Meat Industry INSIGHTS Newsletter

970935 Canadian Meat Council Says Hog Exports To USA Surge

September 24, 1997

WINNIPEG- Live hog exports to the United States from key producing Canadian provinces were up 133% in 1996 over 1995 levels while domestic Canadian processing fell to half of capacity, a Canadian Meat Council official said.

The trend southward is based on higher prices U.S. packers are willing to pay for the hogs, CMC general manager Bob Weaver said.

There were 1,541,709 slaughter hogs shipped from Manitoba, Ontario and Alberta to the U.S. in 1996, up 133% from 662,779 slaughter hogs in 1995, Weaver added.

Ninety-eight percent of hogs exported from Canada come from those three provinces.

"Canada is missing out on the economic benefits of producing value-added products here at home," Weaver said.

Hog prices across Canada vary from region to region with producers receiving up to C$6.00 per hog less from Canadian processors than their American counterparts, he said.

"We demand that Ontario packers pay a U.S. price for our hogs or they will go south," Ontario Pork chairman Carl Moore said in a CMC statement.

"We now compete in a North American market, and that includes competing for access to raw materials," said Patrick Jones, executive vice president of Maple Leaf Foods (MFI.TO).
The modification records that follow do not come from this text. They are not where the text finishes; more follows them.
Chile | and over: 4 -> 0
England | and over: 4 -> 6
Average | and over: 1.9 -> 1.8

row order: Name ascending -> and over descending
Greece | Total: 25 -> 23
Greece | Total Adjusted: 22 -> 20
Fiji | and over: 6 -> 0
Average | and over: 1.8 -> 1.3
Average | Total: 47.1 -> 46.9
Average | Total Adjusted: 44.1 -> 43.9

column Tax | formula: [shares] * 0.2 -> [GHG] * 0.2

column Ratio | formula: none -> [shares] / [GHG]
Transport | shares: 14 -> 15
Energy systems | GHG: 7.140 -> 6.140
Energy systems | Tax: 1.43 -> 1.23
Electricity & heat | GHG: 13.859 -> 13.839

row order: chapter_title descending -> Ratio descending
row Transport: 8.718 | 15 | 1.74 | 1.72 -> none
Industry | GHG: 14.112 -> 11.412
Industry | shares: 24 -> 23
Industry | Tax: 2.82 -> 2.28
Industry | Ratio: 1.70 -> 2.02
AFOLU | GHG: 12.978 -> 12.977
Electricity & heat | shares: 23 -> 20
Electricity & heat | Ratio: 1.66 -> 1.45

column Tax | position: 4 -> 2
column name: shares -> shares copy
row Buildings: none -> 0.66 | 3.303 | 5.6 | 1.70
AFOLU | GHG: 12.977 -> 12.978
"In many cases our competitors in the U.S. are four to 14 times larger with a labor rate advantage of between 18% to 51%. This is an unmanageable gap," Jones said in the CMC statement.

About three million hogs, including weaners and slaughter hogs, were sent south of the border in 1996 from the three key Canadian provinces, while hog exports were expected to reach 3.3 million head in 1997, the CMC said.

Global consumption of pork has been rising by two to three percent a year, the CMC said.